===== Information supplied =====

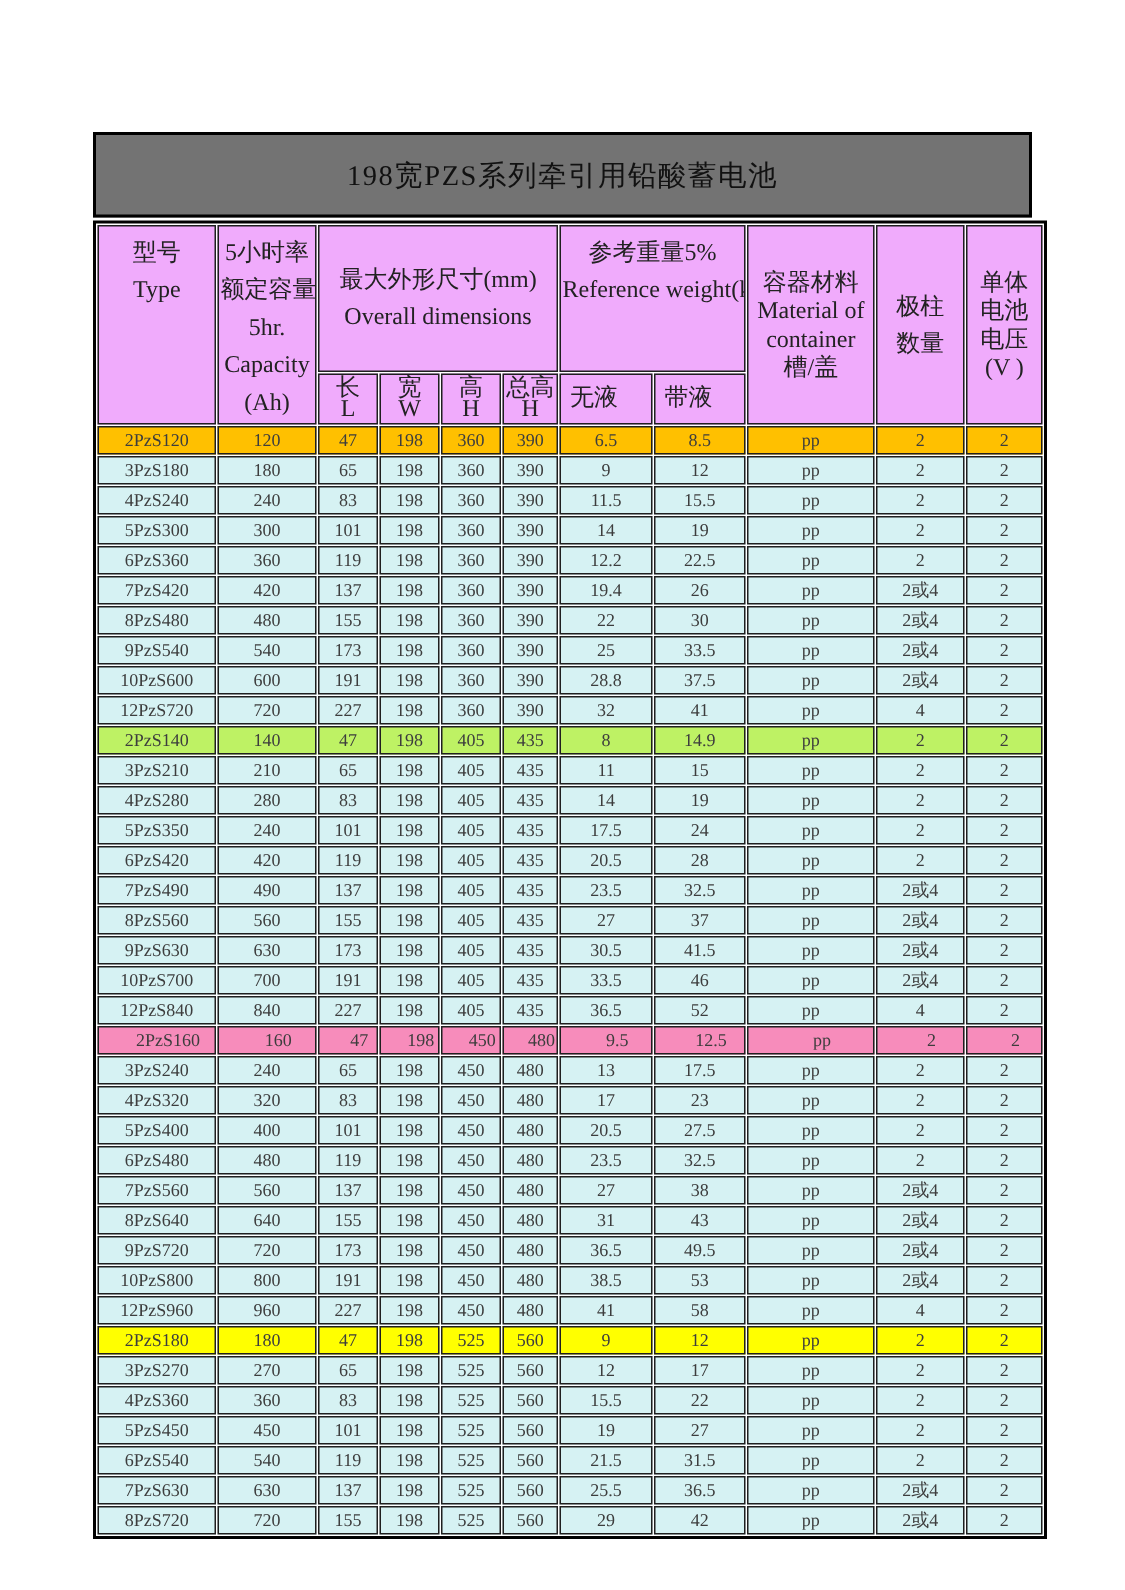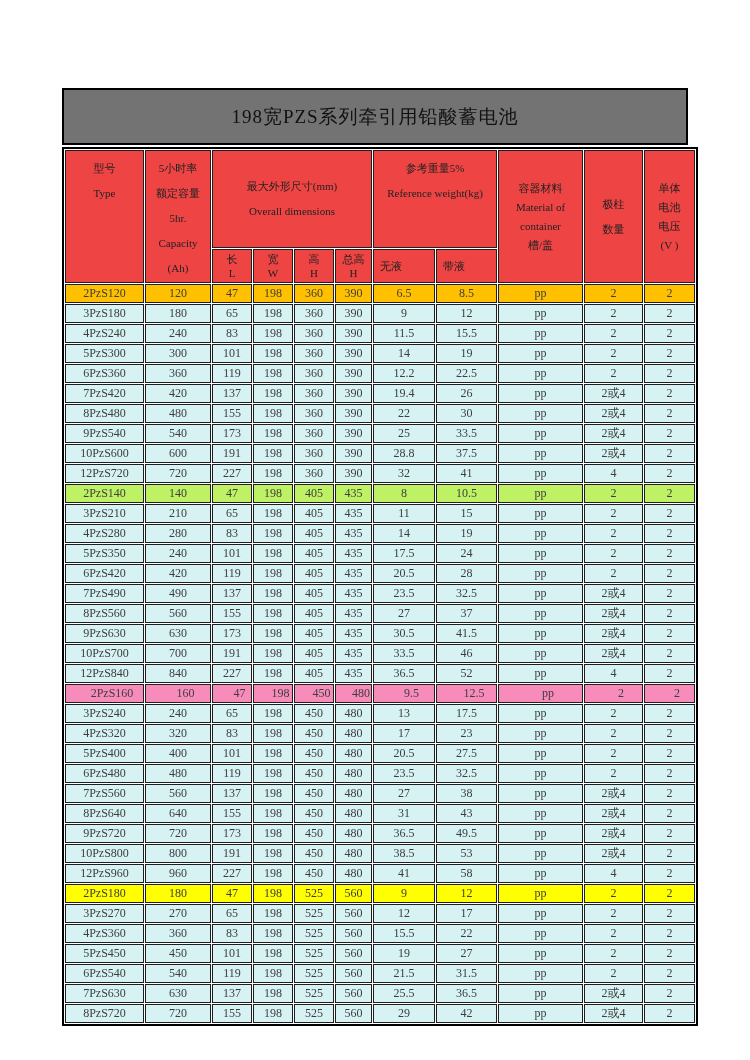--- a/index.html
+++ b/index.html
@@ -46,9 +46,9 @@
     white-space: nowrap;
   }
   thead th {
-    background: #ef4444;
+    background: #f0abfc;
     color: #222222;
-    font-size: 11px;
+    font-size: 16px;
     text-align: center;
     vertical-align: middle;
   }

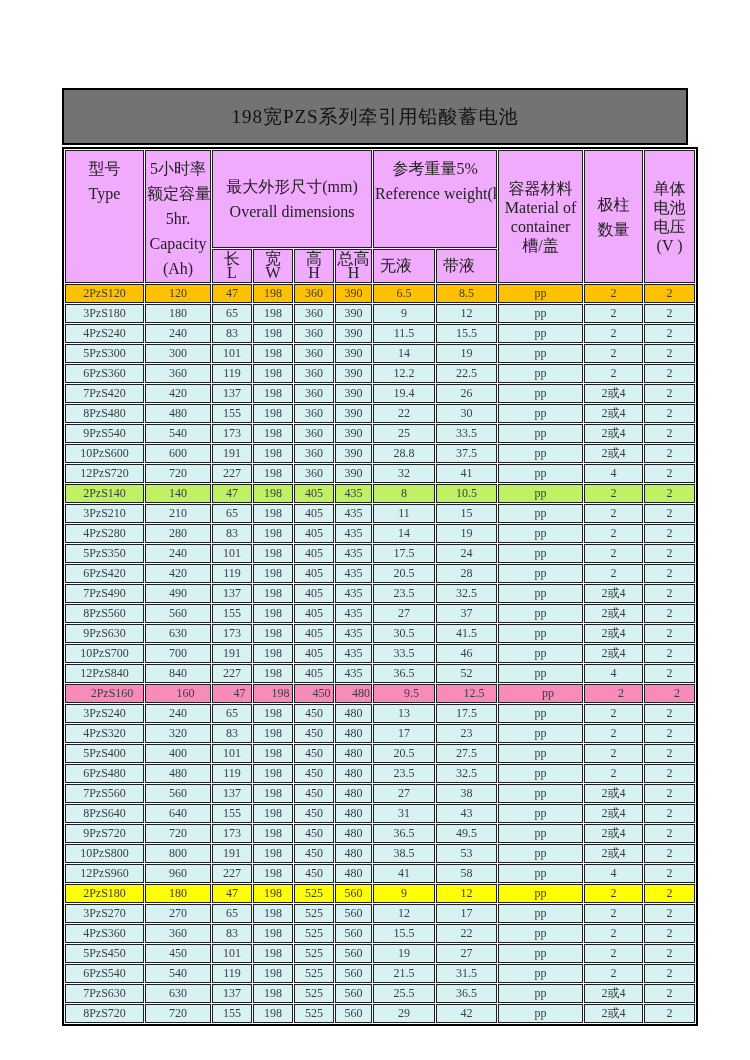--- a/index.html
+++ b/index.html
@@ -296,7 +296,7 @@
           <td>405</td>
           <td>435</td>
           <td>8</td>
-          <td>10.5</td>
+          <td>14.9</td>
           <td>pp</td>
           <td>2</td>
           <td>2</td>

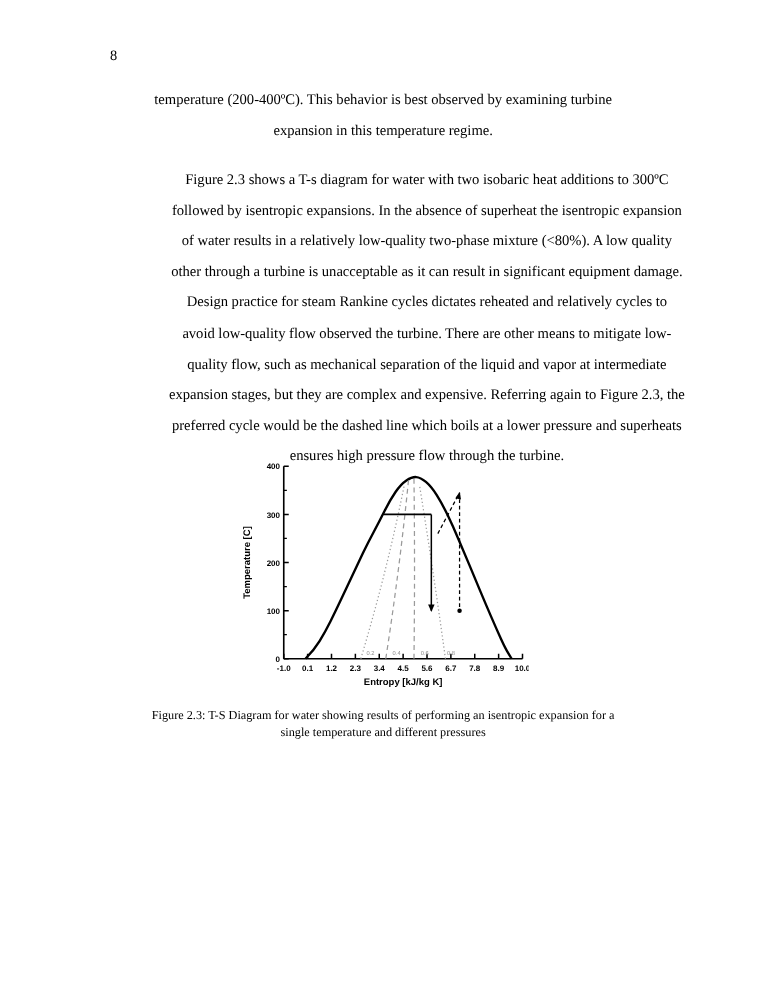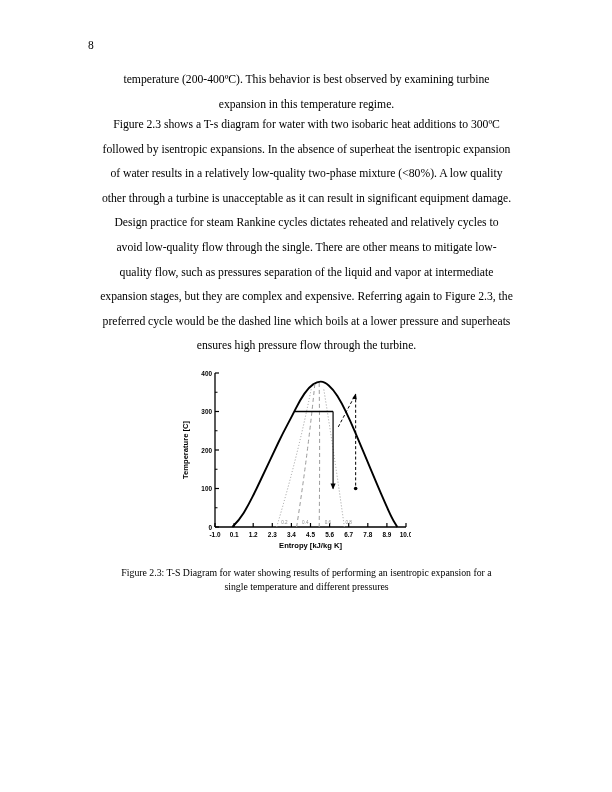--- a/index.html
+++ b/index.html
@@ -40,7 +40,7 @@
     letter-spacing: -0.02px;
   }
   #para1 { top: 68px; }
-  #para2 { top: 113px; }
+  #para2 { top: 132px; margin-left: 35px; }
   .body-block p {
     margin: 0;
     white-space: nowrap;

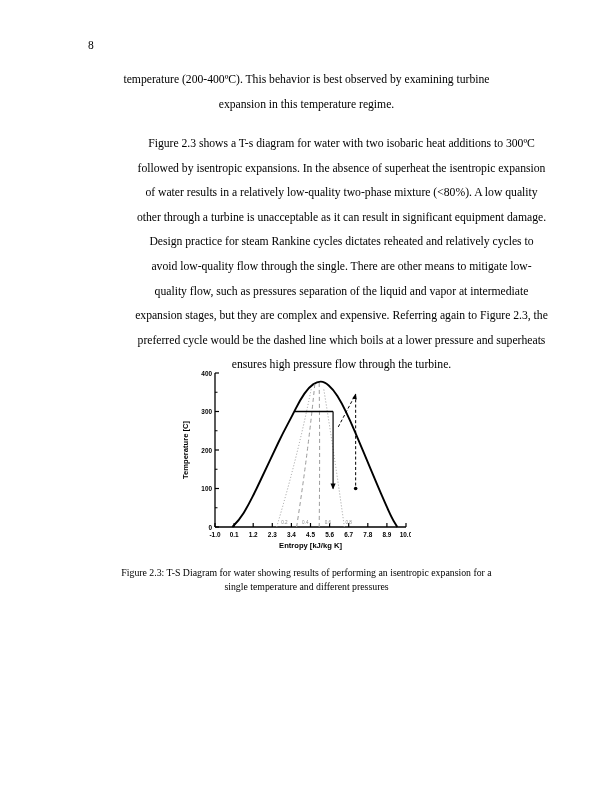--- a/index.html
+++ b/index.html
@@ -91,7 +91,7 @@
     <p>of water results in a relatively low-quality two-phase mixture (&lt;80%).  A low quality</p>
     <p>other through a turbine is unacceptable as it can result in significant equipment damage.</p>
     <p>Design practice for steam Rankine cycles dictates reheated and relatively cycles to</p>
-    <p>avoid low-quality flow through the single.  There are other means to mitigate low-</p>
+    <p>avoid low-quality flow observed the turbine.  There are other means to mitigate low-</p>
     <p>quality flow, such as pressures separation of the liquid and vapor at intermediate</p>
     <p>expansion stages, but they are complex and expensive.  Referring again to Figure 2.3, the</p>
     <p>preferred cycle would be the dashed line which boils at a lower pressure and superheats</p>

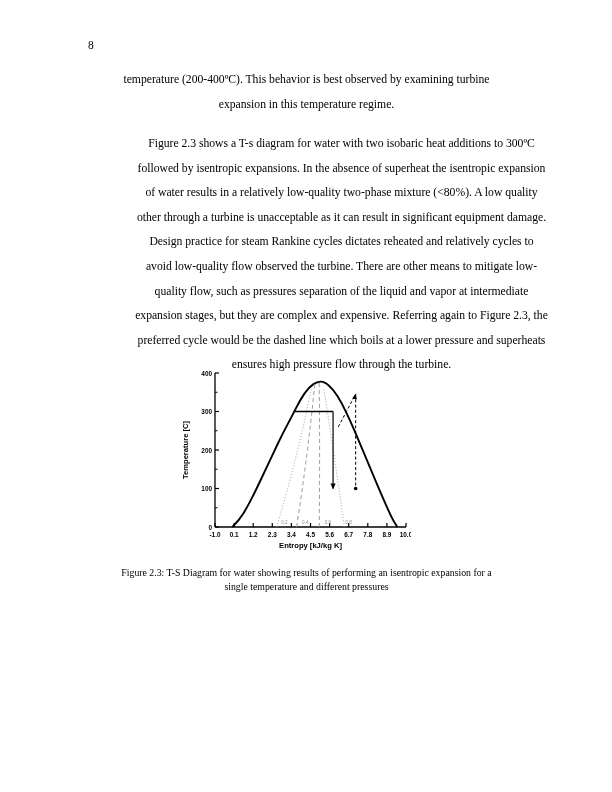--- a/index.html
+++ b/index.html
@@ -92,7 +92,7 @@
     <p>other through a turbine is unacceptable as it can result in significant equipment damage.</p>
     <p>Design practice for steam Rankine cycles dictates reheated and relatively cycles to</p>
     <p>avoid low-quality flow observed the turbine.  There are other means to mitigate low-</p>
-    <p>quality flow, such as pressures separation of the liquid and vapor at intermediate</p>
+    <p>quality flow, such as mechanical separation of the liquid and vapor at intermediate</p>
     <p>expansion stages, but they are complex and expensive.  Referring again to Figure 2.3, the</p>
     <p>preferred cycle would be the dashed line which boils at a lower pressure and superheats</p>
     <p>ensures high pressure flow through the turbine.</p>

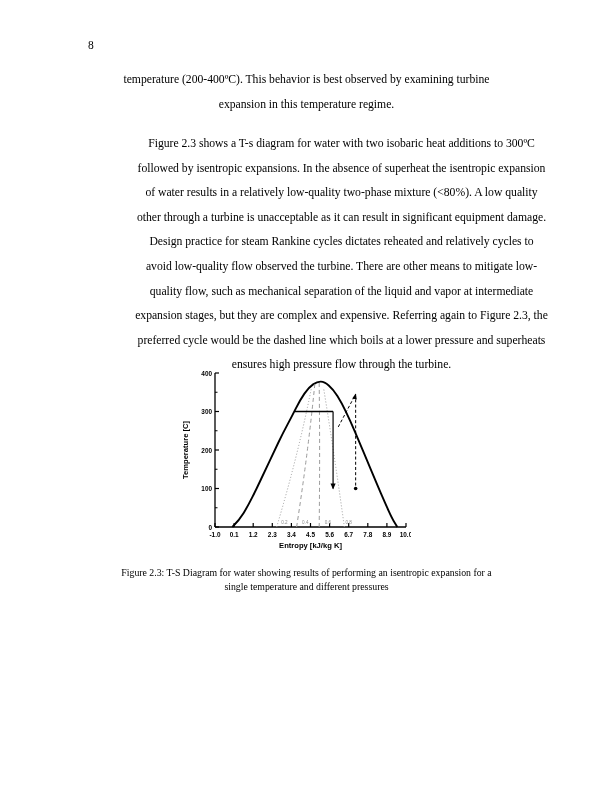--- a/index.html
+++ b/index.html
@@ -49,7 +49,7 @@
   
   .figure-wrap {
     position: absolute;
-    left: 76px;
+    left: 88px;
     top: 367px;
     width: 437px;
   }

=====

The required output is every line from the beginning of the material above through the line with "text-align: center;", exact and without pictures.

--- a/index.html
+++ b/index.html
@@ -46,9 +46,9 @@
     white-space: nowrap;
   }
   thead th {
-    background: #ef4444;
+    background: #f0abfc;
     color: #222222;
-    font-size: 11px;
+    font-size: 16px;
     text-align: center;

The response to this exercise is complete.